John, I love your roos and you chickens. I guess the roos are as common to your backyard as deer are to ours. The photos are wonderful and so is the series. Hope you keep it going. Don't you just love snakes! Somebody recently found an 8 ft. long boa constrictor going under a neighbor's mobile home on a mobile home park here in our city. She called the police, and it was so funny to hear her tell it on TV: "The two male officers stopped the snake, and the female officer picked it up." Anyway the snake belonged to a neighbor across the street who had not reported its loss two months ago. They were all shook up until they found out it was a pet.

It's still in the 90s here in the Southern U.S., and I'm not looking forward to the weather change around the middle of October. Enjoy your spring!


Jodah profile image

Jodah 12 months ago from Queensland Australia Author

Hey Nellieanna, so good to see you. It's been awhile, hope all is good with you now. Thank you for reading and getting hooked on the Cackleberry Farm series.
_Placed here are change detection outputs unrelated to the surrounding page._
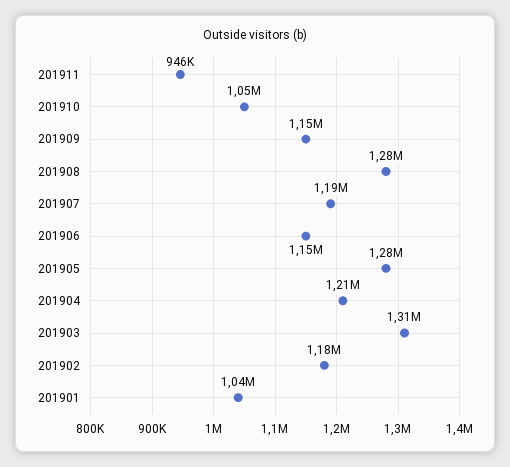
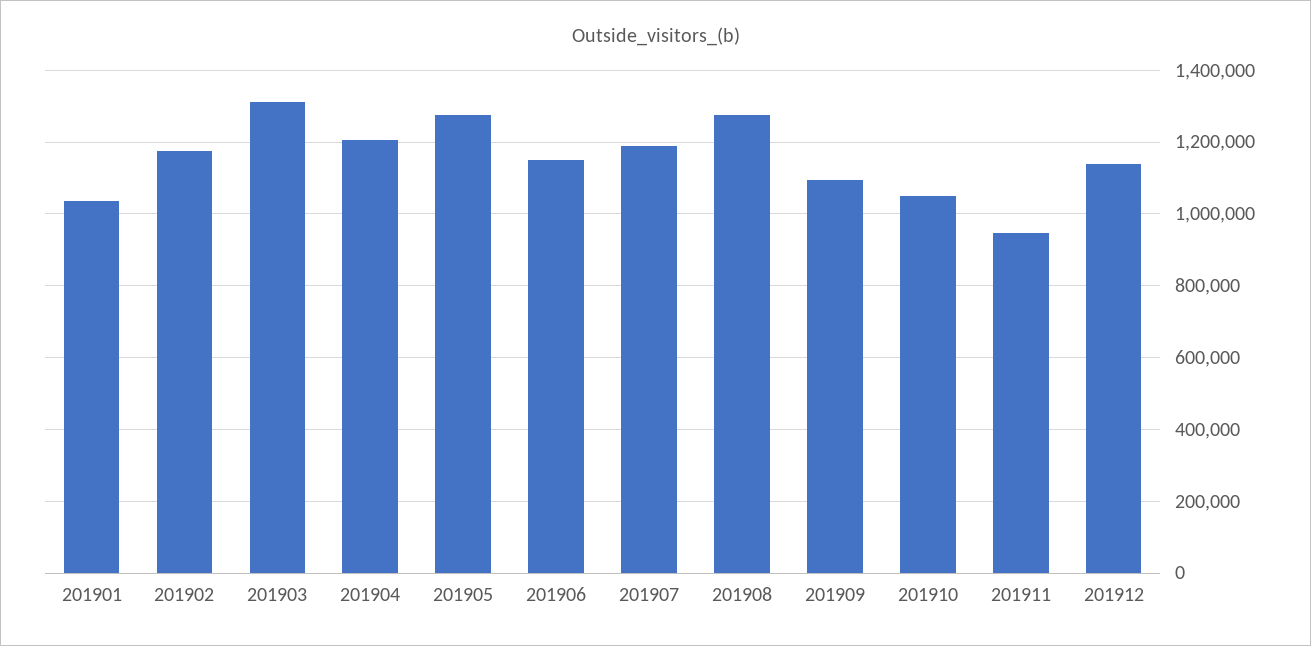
201909: 1150000 -> 1100000
201912: none -> 1140000

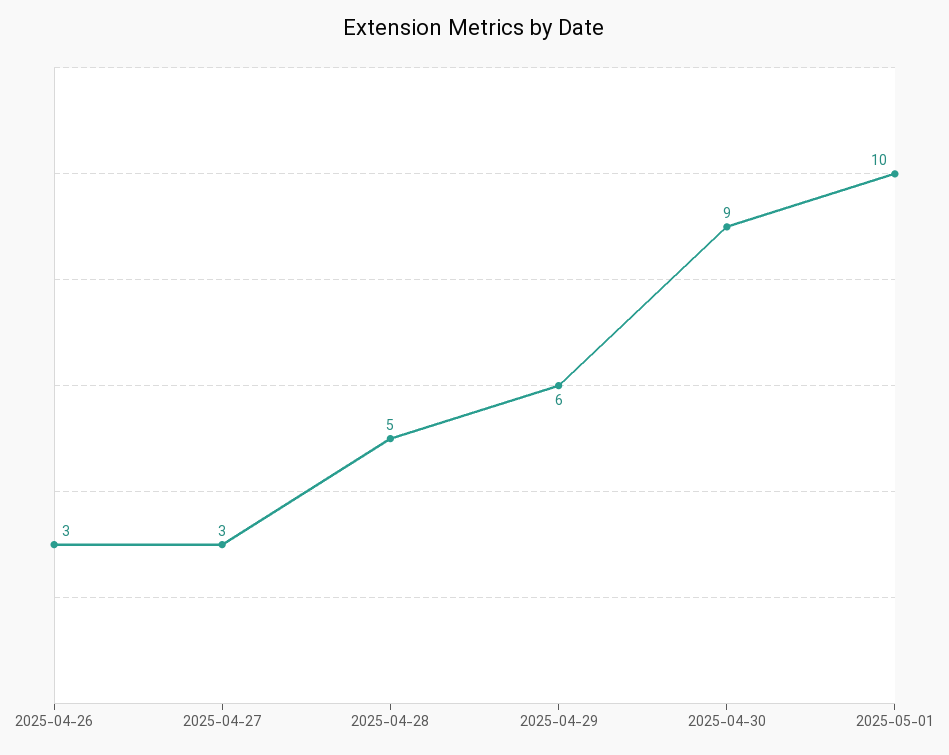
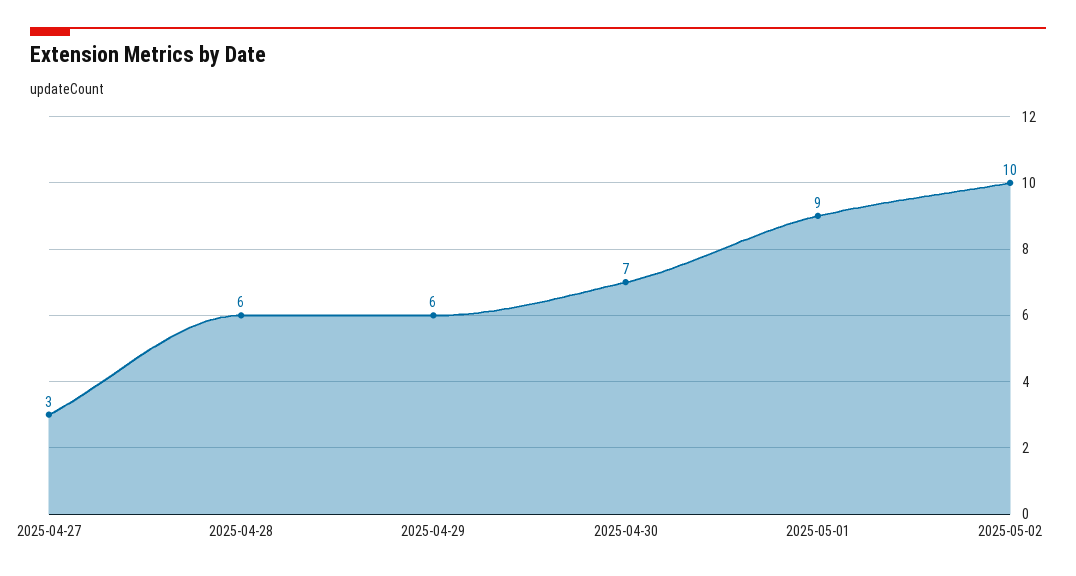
2025-04-26: 3 -> none
2025-04-28: 5 -> 6
2025-04-30: 9 -> 7
2025-05-01: 10 -> 9
2025-05-02: none -> 10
I'd be lying if I said the snakes don't scare me too but you do what you have to do. I thought of leaving the milk can there, but I may need it for different snakes as it is not always the same one. Take care.
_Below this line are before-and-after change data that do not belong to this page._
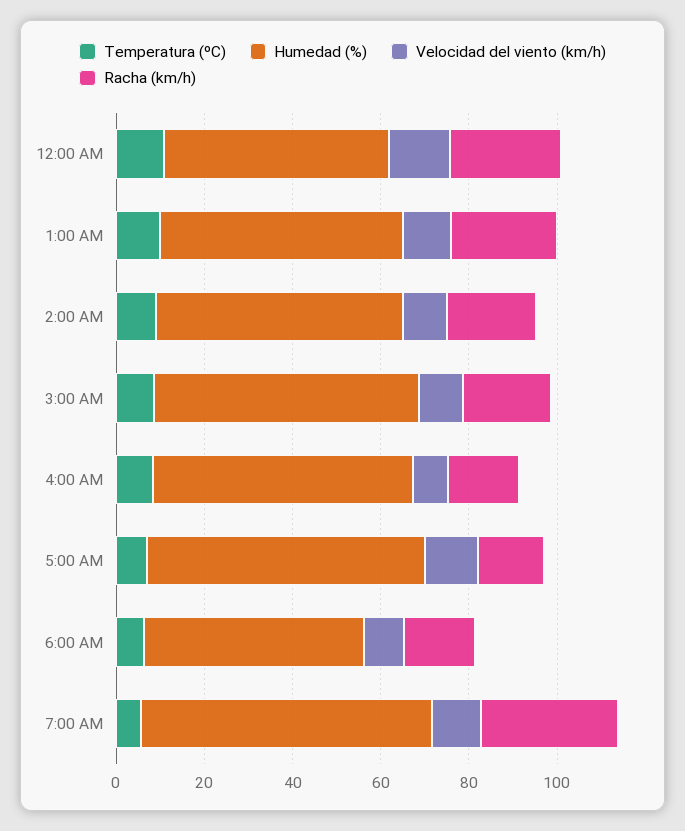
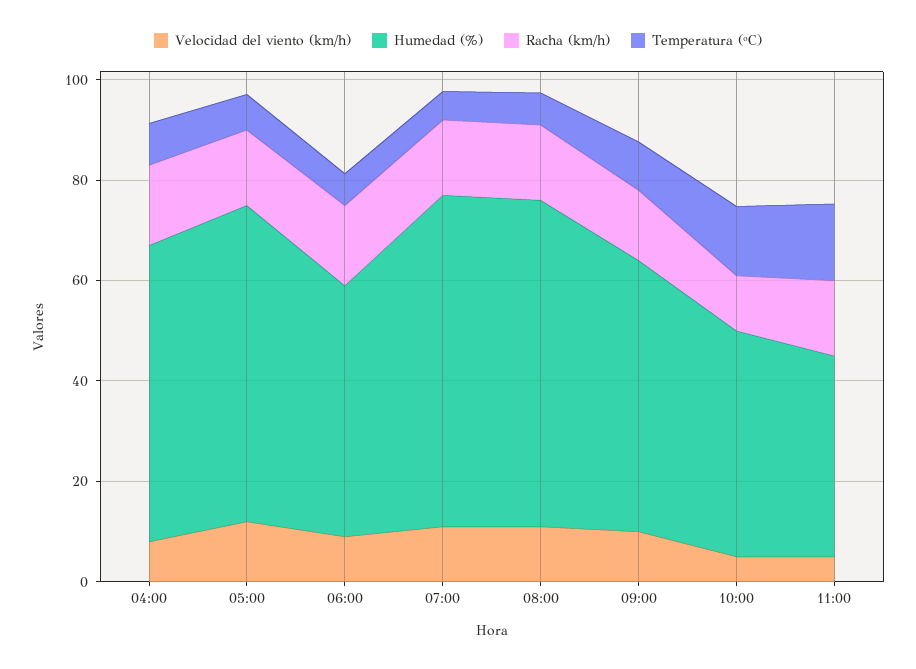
Temperatura (ºC), 12:00 AM: 10 -> none
Humedad (%), 12:00 AM: 50 -> none
Velocidad del viento (km/h), 12:00 AM: 15 -> none
Racha (km/h), 12:00 AM: 25 -> none
Temperatura (ºC), 1:00 AM: 10 -> none
Humedad (%), 1:00 AM: 55 -> none
Velocidad del viento (km/h), 1:00 AM: 10 -> none
Racha (km/h), 1:00 AM: 25 -> none
Temperatura (ºC), 2:00 AM: 10 -> none
Humedad (%), 2:00 AM: 55 -> none
Velocidad del viento (km/h), 2:00 AM: 10 -> none
Racha (km/h), 2:00 AM: 20 -> none
Temperatura (ºC), 3:00 AM: 10 -> none
Humedad (%), 3:00 AM: 60 -> none
Velocidad del viento (km/h), 3:00 AM: 10 -> none
Racha (km/h), 3:00 AM: 20 -> none
Racha (km/h), 7:00 AM: 30 -> 15
Velocidad del viento (km/h), 08:00: none -> 10
Humedad (%), 08:00: none -> 65
Racha (km/h), 08:00: none -> 15
Temperatura (ºC), 08:00: none -> 5
Velocidad del viento (km/h), 09:00: none -> 10
Humedad (%), 09:00: none -> 55
Racha (km/h), 09:00: none -> 15
Temperatura (ºC), 09:00: none -> 10
Velocidad del viento (km/h), 10:00: none -> 5
Humedad (%), 10:00: none -> 45
Racha (km/h), 10:00: none -> 10
Temperatura (ºC), 10:00: none -> 15
Velocidad del viento (km/h), 11:00: none -> 5
Humedad (%), 11:00: none -> 40
Racha (km/h), 11:00: none -> 15
Temperatura (ºC), 11:00: none -> 15

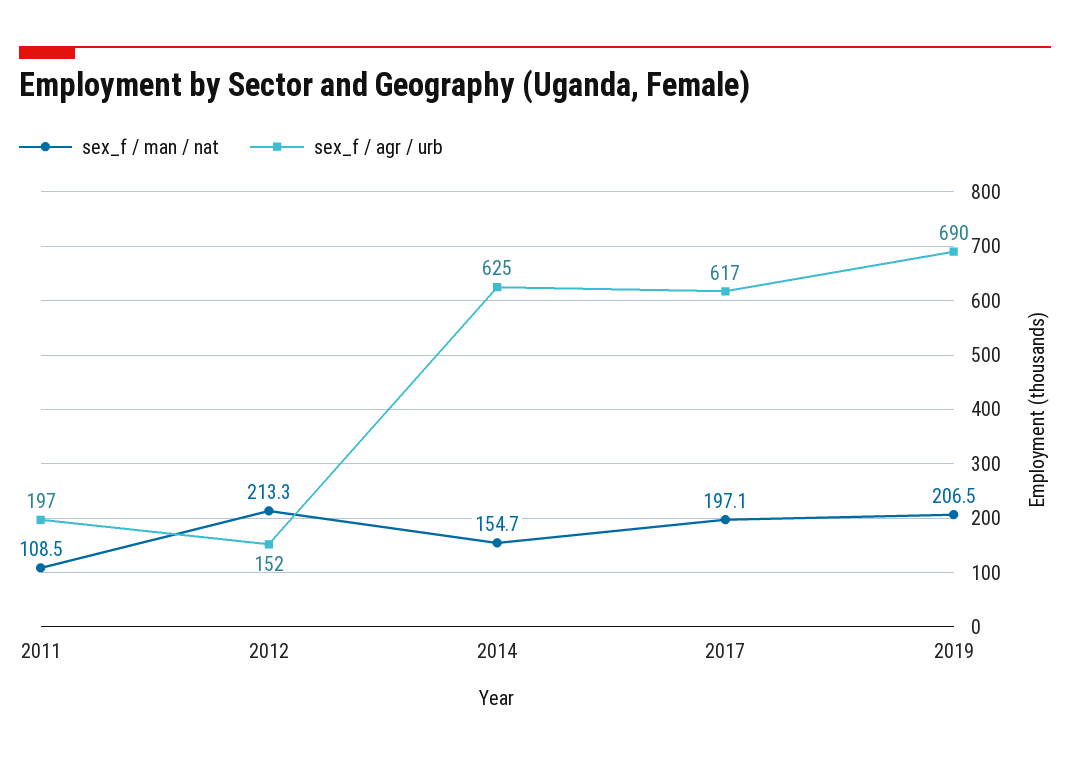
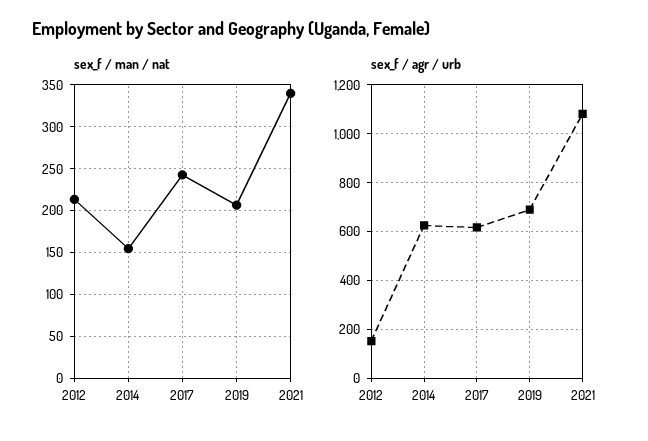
sex_f / man / nat, 2011: 108.5 -> none
sex_f / agr / urb, 2011: 197 -> none
sex_f / man / nat, 2017: 197.1 -> 240
sex_f / man / nat, 2021: none -> 340
sex_f / agr / urb, 2021: none -> 1075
Jackie Lynnley profile image

Jackie Lynnley 12 months ago from The Beautiful South

Maybe a dingo ate your babies, John! J/K that came from a Seinfield scene, lol.

I would put screen over that chimney; weigh it down with a rock or something! I have no pity for snakes and you are certainly brave!
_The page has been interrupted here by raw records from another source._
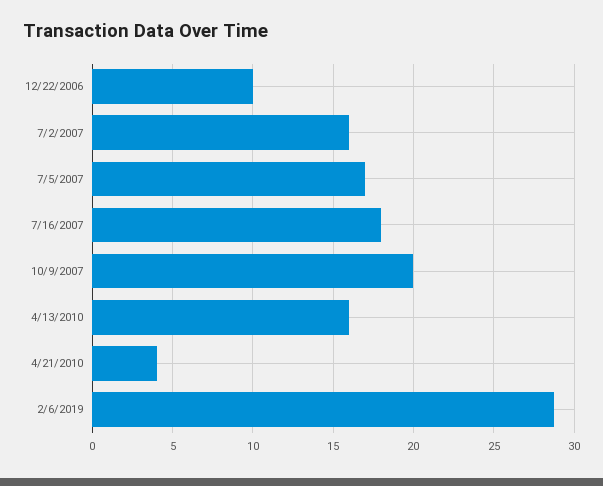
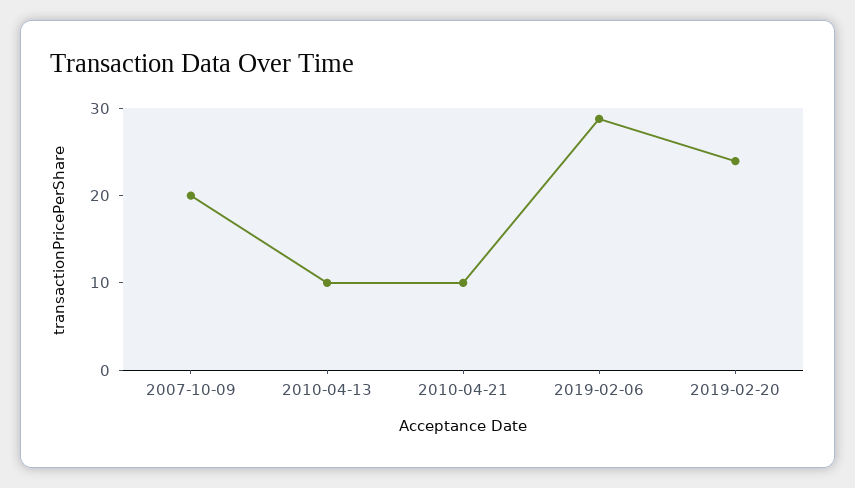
12/22/2006: 10 -> none
7/2/2007: 16 -> none
7/5/2007: 17 -> none
7/16/2007: 18 -> none
4/13/2010: 16 -> 10
4/21/2010: 4 -> 10
2019-02-20: none -> 24

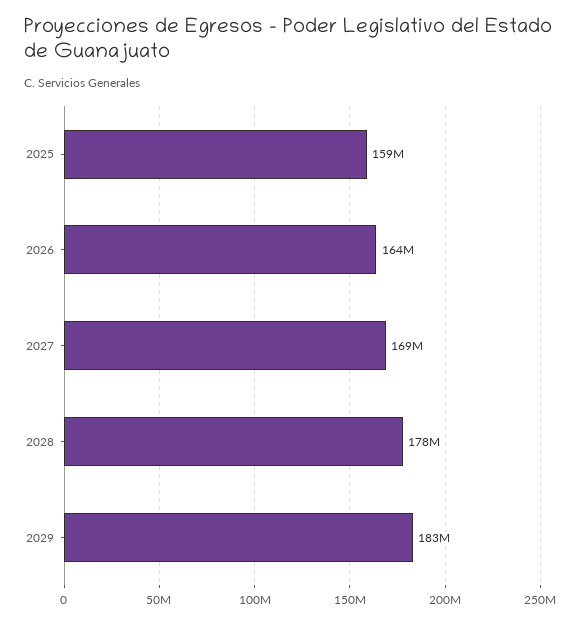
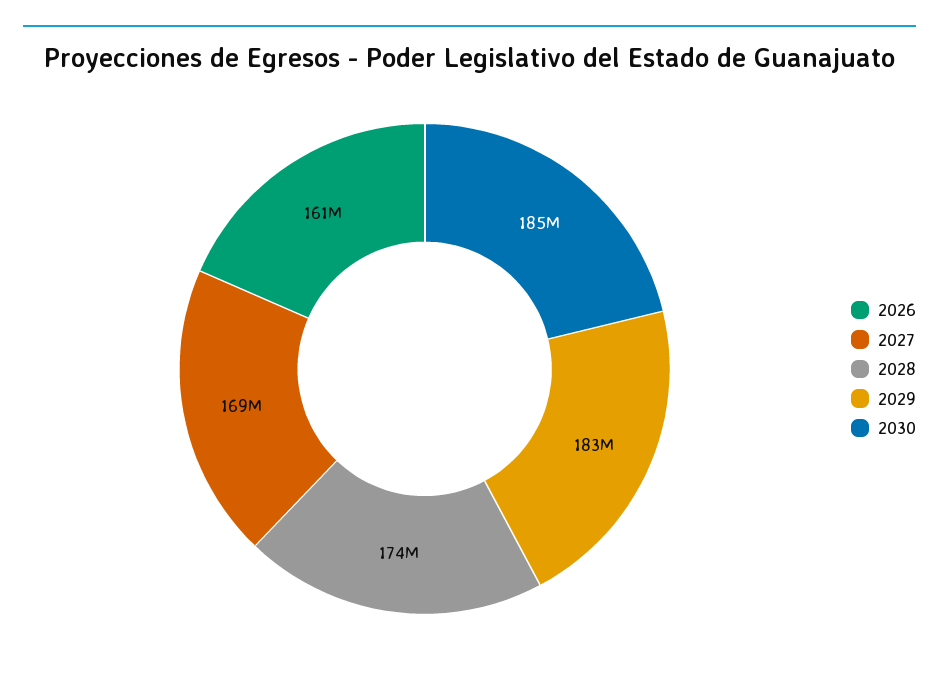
2025: 159000000 -> none
2026: 164000000 -> 161000000
2028: 178000000 -> 174000000
2030: none -> 185000000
Also I use netting to help keep my chicks safe. It is real inexpensive and some is harder plastic which I guess some things could gnaw through but I have been real lucky with it. I want a rooster so bad so I can get baby chicks but am afraid it will bother the neighbors. Just my next dream I guess! Sure love reading about your life; thanks so much for sharing it.


Jodah profile image

Jodah 12 months ago from Queensland Australia Author

Hi Ruby, sometimes it is hard to fit in the writing but it's what I love to do now, even if I have to stay up late at night to do so. It's great that I can write about my everyday life and people actually enjoy reading it. Glad I started this series. Yes, I am sure my chickens are healthy and the eggs taste great. I wished you lived closer too and I'd gladly sell some to you. I admit, the snakes are scary.. Even if they aren't venomous, better the pythons than a King Brown or something. They are deadly. All the best with your own writing.


Jodah profile image

Jodah 12 months ago from Queensland Australia Author

Thanks for visiting Bill. I wish we were neighbours too. I am sure we could collaborate and throw ideas off each other. I admire what you have done on a small urban block. Oh, the property next door is for sale. Have you ever thought of buying your dream farm in Australia :)? Cheers.


Jodah profile image

Jodah 12 months ago from Queensland Australia Author

Hey thanks for linking this to your hub Bill, I will reciprocate. It's a great idea.


Jodah profile image

Jodah 12 months ago from Queensland Australia Author

Thanks Larry, life's never dull on the Cackleberry Farm down under.


Jodah profile image

Jodah 12 months ago from Queensland Australia Author

Thanks for adding that Ann, much appreciated.


Jodah profile image

Jodah 12 months ago from Queensland Australia Author

Haha Will...weird umbrella. Actually Widya is from Sumatra, so it's a weird Indonesian umbrella, but blame it on our wind. Glad you found the article interesting and enjoyable.


Jodah profile image

Jodah 12 months ago from Queensland Australia Author

Thanks for joining me on the series Mike. I admit when I saw the snake this time I did have evil thoughts of wishing I had a weapon such as a machete, especially as it seems to have been eating the chickens. Then common sense, or the live and let live philosophy that I have, kicked in. I really don't like killing anything anymore. I even relocate spiders outside if I can..unless my wife is looking and she insists they are squashed.


Jodah profile image

Jodah 12 months ago from Queensland Australia Author

Thanks for commenting and adding the story of the bia constrictor also. My daughter breeds them and must have around 12 or so. I guess that helps me to some extent though I will never be completely comfortable with them. I wish she lived closer and I could call on her to do the evacuations. The weather is pleasant here though kind of weird, one very cool day, the next quite hot. Enjoy your warm weather wild it lasts.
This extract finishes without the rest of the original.